COVID-19 effect on Urban Population
In the wake of the COVIC-19 outbreak, entire mankind across the Globe is suffering. Often, we protect ourselves from stress byways of outdoor activities, social gatherings, and meeting family and friends. But during the lockdown, social distancing and repeatedly changing numbers of deceased & people fighting for survival, add more stress to people in urban cities. Due to an increase in stress levels caused by the pandemic, people grip themselves in fear of losing jobs, ambiguous futuristic opportunities for survival, cost of living and maintaining their status in society. Some eminent personalities, including researchers worldwide, state that the lockdown is not the end, but the beginning of this problem. The Government of India is taking all necessary steps to ensure that they are prepared well to face the challenges and threats posed by the growing pandemic of COVID-19.
The Covid-19 disease was initially thought of as a viral infection and first time on 31 December 2019 World Health Organization's China office heard the reports of an unknown virus (hence the name novel coronavirus) behind a large number of Pneumonia cases, in Wuhan city of Eastern China. Apparently, the disease originated from a seafood market in Wuhan where wild animals, birds, marmots, rabbits, bats, snakes etc. are illegally traded. It is known that coronaviruses can jump from animals to humans, hence the first people to become infected with this disease are primarily from the seafood market who got infected from being in touch with animals. (WHO, 2020). Coronaviruses are a large group of viruses that are known to infect both humans and animals, and in humans cause respiratory illnesses that range from common colds to much more serious infections. The previous well-known case of a coronavirus epidemic was Severe Acute Respiratory Syndrome (SARS), which was first detected in southern China in 2002, and then spread to 26 countries resulting in many casualties.
COVID-19 has been declared by the World Health Organization (WHO) as an emergency of public health international significance in January 2020. WHO reported that COVID-19 is highly susceptible to spread to other worldwide countries. In March 2020, the WHO assessed the risk of COVID-19 and called it a global pandemic. The COVID-19 outbreak is being monitored by the WHO and public health agencies around the world. But such a pandemic causes stress across the population. The considerations outlined in this paper were established by “The WHO Department of Mental Health and Substance Use” as a set of information that can be used for interactions in diverse target communities to promote emotional and psychosocial health during the COVID-19 outbreak. As the coronavirus pandemic rapidly sweeps across the world, it is inducing a considerable degree of fear, worry and concern in the population at large and among certain groups in particular, such as older adults, care providers and people with underlying health conditions. It is frequent for people to feel anxious and concerned during any outbreak, and this is also true of the pandemic caused by the COVID-19 virus. Common stresses of people affected them both directly and indirectly.
“The fact there was no recent catastrophic pandemic in recent history does not mean there won’t be another one. And we are certainly not prepared for the next pandemic”. This statement by Bill Gates turned out to be true on 11th March 2020 when the WHO declared COVID-19 a pandemic.
This pandemic has hit hard on every country, and on all people irrespective of all differences. The world practically came to a standstill. By the 3rd of April 2020, half of humanity (approximately 3.9 billion people) around the world were in lockdown either compulsory or recommended. India was no exception to it and announced a lockdown to combat COVID-19 on 24th March 2020.
The lockdown brought a lot of challenges and gripped almost everyone. Every region, every stratum, every group and every person has faced unseen challenges where people were required to adapt to them almost immediately. Urban cities are the culmination of various segments of society into one. People in urban areas are from all regions of India, covering all financial status segments from rich to poor. 60-70% of COVID-19 cases are coming from major or densely populated cities. In times like this, major urban cities saw stress, unlike any other time.

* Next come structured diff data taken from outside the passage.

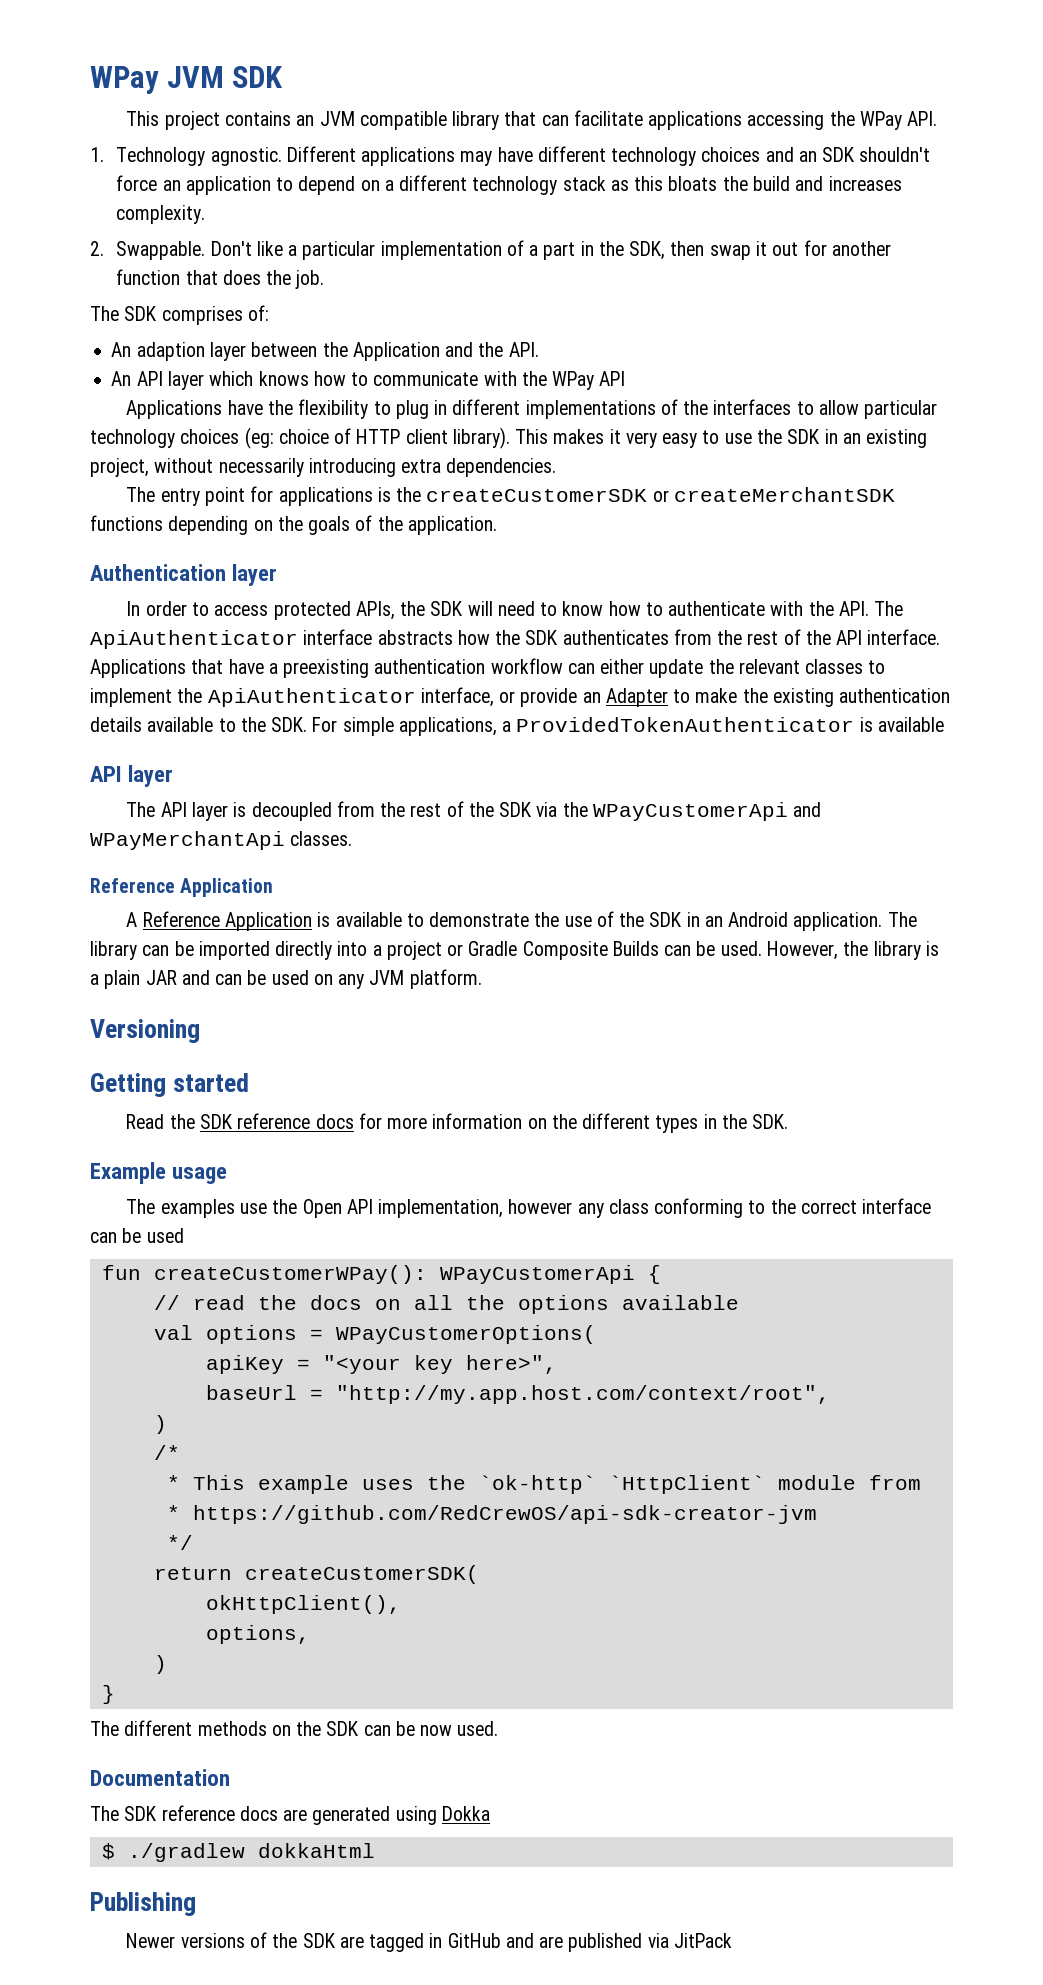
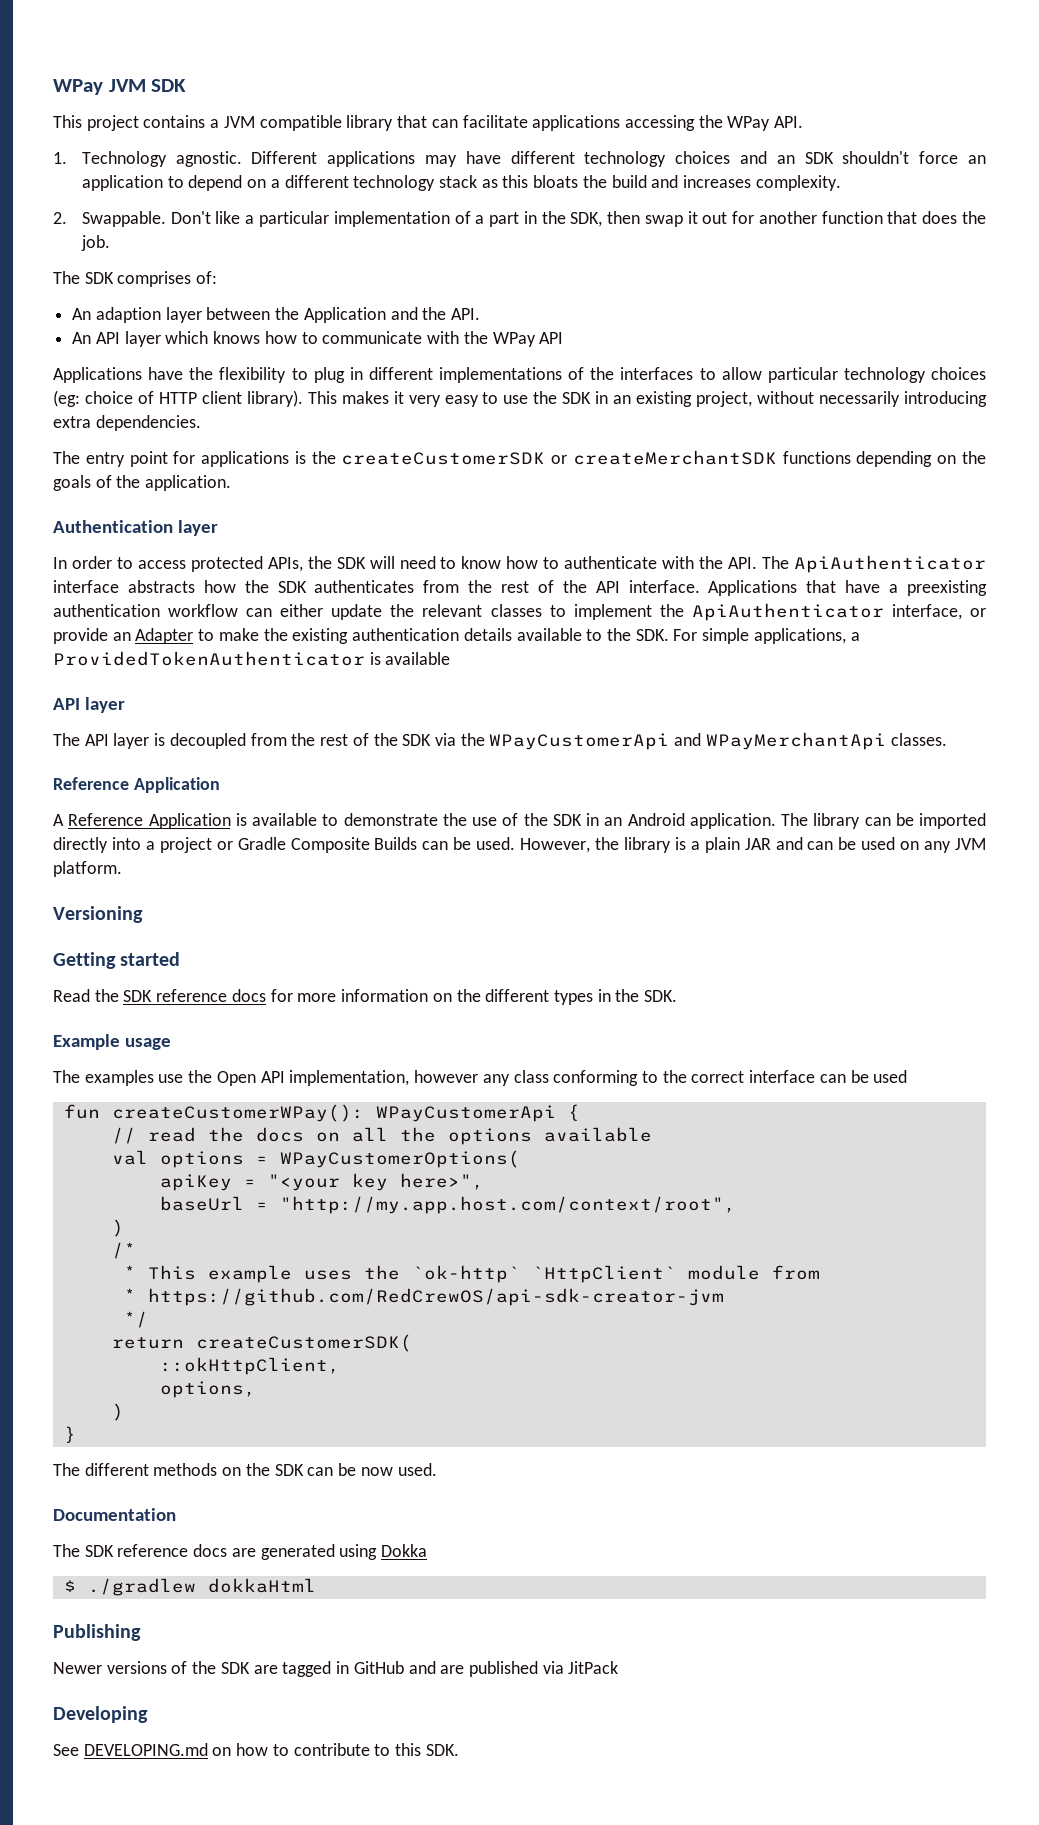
- This project contains an JVM compatible library that can facilitate applications accessing the WPay API.
+ This project contains a JVM compatible library that can facilitate applications accessing the WPay API.
- okHttpClient(),
+ ::okHttpClient,
+ Developing
+ See DEVELOPING.md on how to contribute to this SDK.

With the imposition of restrictions in early March, workplaces started adapting to the safety norms, but with the announcement of the lockdown, there was a sudden halt to the operations of almost every sector. Within one week, the work was shifting from office desk to home with limited resources. People had a difficult time adapting to it. More than 60% of people had not ever worked from home, but corporates asked them to adapt to it very quickly, which put a lot of stress on employees.
Cities are home to most of the world's population and are centres of economic growth and innovation. However, the high concentration of people and activities in cities makes them vulnerable to various stressors such as natural and man-made disasters. Understanding this, over the past few decades, a vast body of research has been published on the impacts of a wide range of disasters on cities, and the necessary planning, recovery, and adaptation measures that need to be taken to deal with those disasters. However, while this is not the first time in human history that pandemics affect cities, limited literature related to cities and pandemics existed before the emergence of the COVID-19 pandemic.
Urban research related to previous pandemics is mainly focused on issues such as inequalities that make poor and marginalized groups more vulnerable to pandemics. The recent pandemic has brought to the fore the issue of urban vulnerability to pandemics and has resurrected interest in this topic. As various forces such as climate change and human encroachment into natural wildlife habitats may increase the frequency of pandemics in the future, better knowledge of the underlying patterns and dynamics of pandemics, their effects on cities, and necessary preparation, response, and adaptation measures are needed. In this regard, the recent pandemic offers an unprecedented opportunity to understand how cities might be affected by pandemics and what actions are needed to minimize the impacts and enhance urban pandemic resilience.
Mental Health
Mental health is amongst the top public health concerns worldwide. Globally, it contributes to around 14% of the overall burden of diseases, as per American Psychological Association. Mental health is the means to be able to adjust to the different experiences and situations in life – being adaptable and maintaining a sense of purpose. It is also defined as the ability of an individual to maintain balance and harmony between oneself, their surroundings and the people around them. It is a necessity to ensure that the person is functional, and can conduct themselves effectively as an individual as well as a part of a community. It is important for the maintenance of one’s own health as well as the health of one’s family and dependents.
In a country like India where unemployment was a major concern, a pandemic situation and lockdown posed a severe threat to employment. Overnight a huge segment of the workforce found themselves unemployed. Tragically people who lost jobs at an early stage were from a weaker financial segment of society. People had no more income and were uncertain of getting anything new in such tough times. The money crunch has been one main reason for stress in this pandemic situation.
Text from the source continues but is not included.